Original Reporting This article contains firsthand information gathered by reporters. This includes directly interviewing sources and analyzing primary source documents.
On the Ground A journalist was physically present to report the article from some or all of the locations it concerns.
References This article includes a list of source material, including documents and people, so you can follow the story further.
National Center for Atmospheric Research scientist Danica Lombardozzi keeps a garden of four types of plants she uses to measure exposure to ground-level ozone. "These plants are bioindicators. They're the canary in the coal mine. Their stomata respond to different environmental cues. They let in more of everything in the air." (Nina Riggio, Special to The Colorado Sun)

The first time Danica Lombardozzi noticed tiny brown and black spots covering the leaves of her garden plants, she was thrilled. Her garden was serving its purpose.

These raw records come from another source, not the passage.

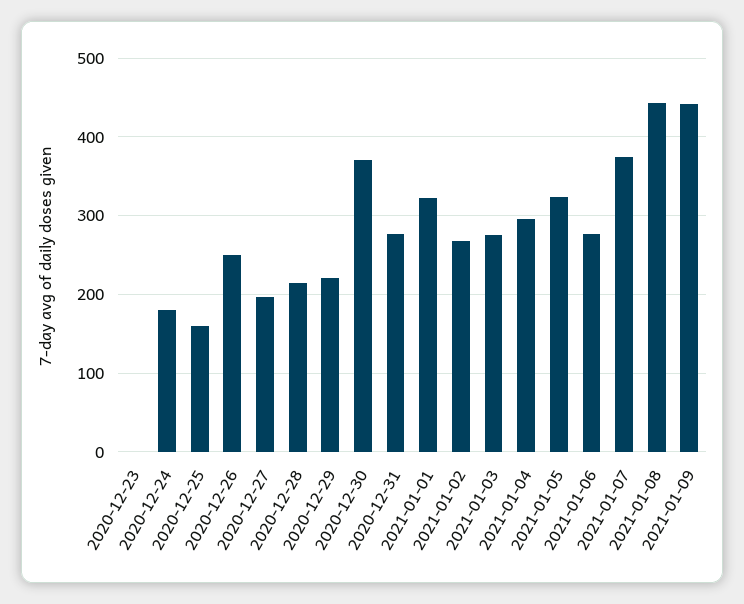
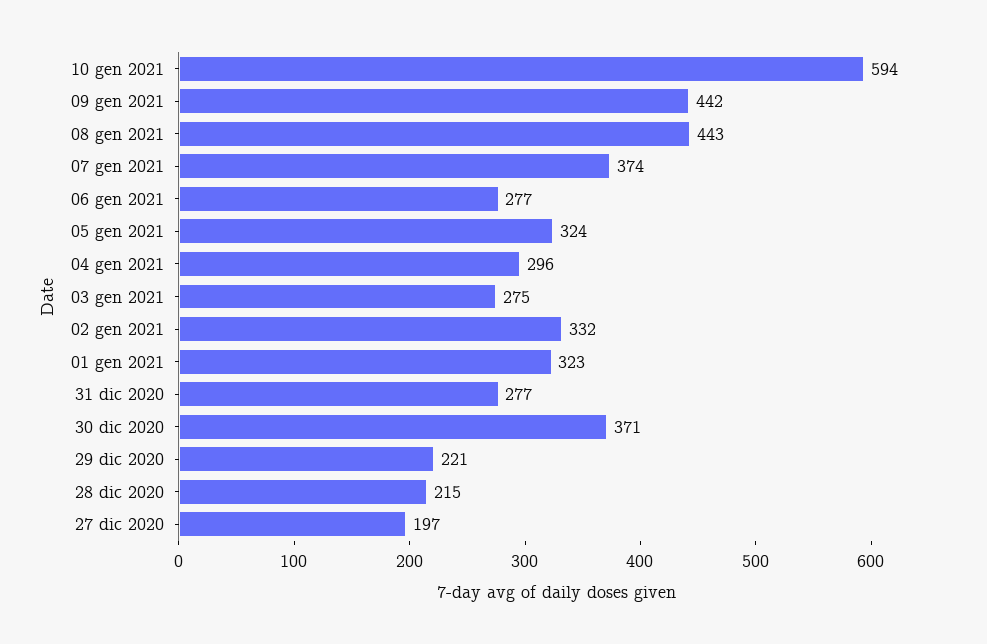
2020-12-23: 0 -> none
2020-12-24: 180 -> none
2020-12-25: 160 -> none
2020-12-26: 250 -> none
2021-01-02: 270 -> 332
10 gen 2021: none -> 594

Each summer, Lombardozzi, a climate scientist at the National Center for Atmospheric Research, watches excitedly as cutleaf coneflowers, milkweed, snap beans and potatoes sprout in a small garden bed nestled at the entrance of NCAR in Boulder. 

Then she waits.

By late August, her plants are blighted with yellow, brown and black spots — symptoms of long-term exposure to the pollutant ground-level ozone. 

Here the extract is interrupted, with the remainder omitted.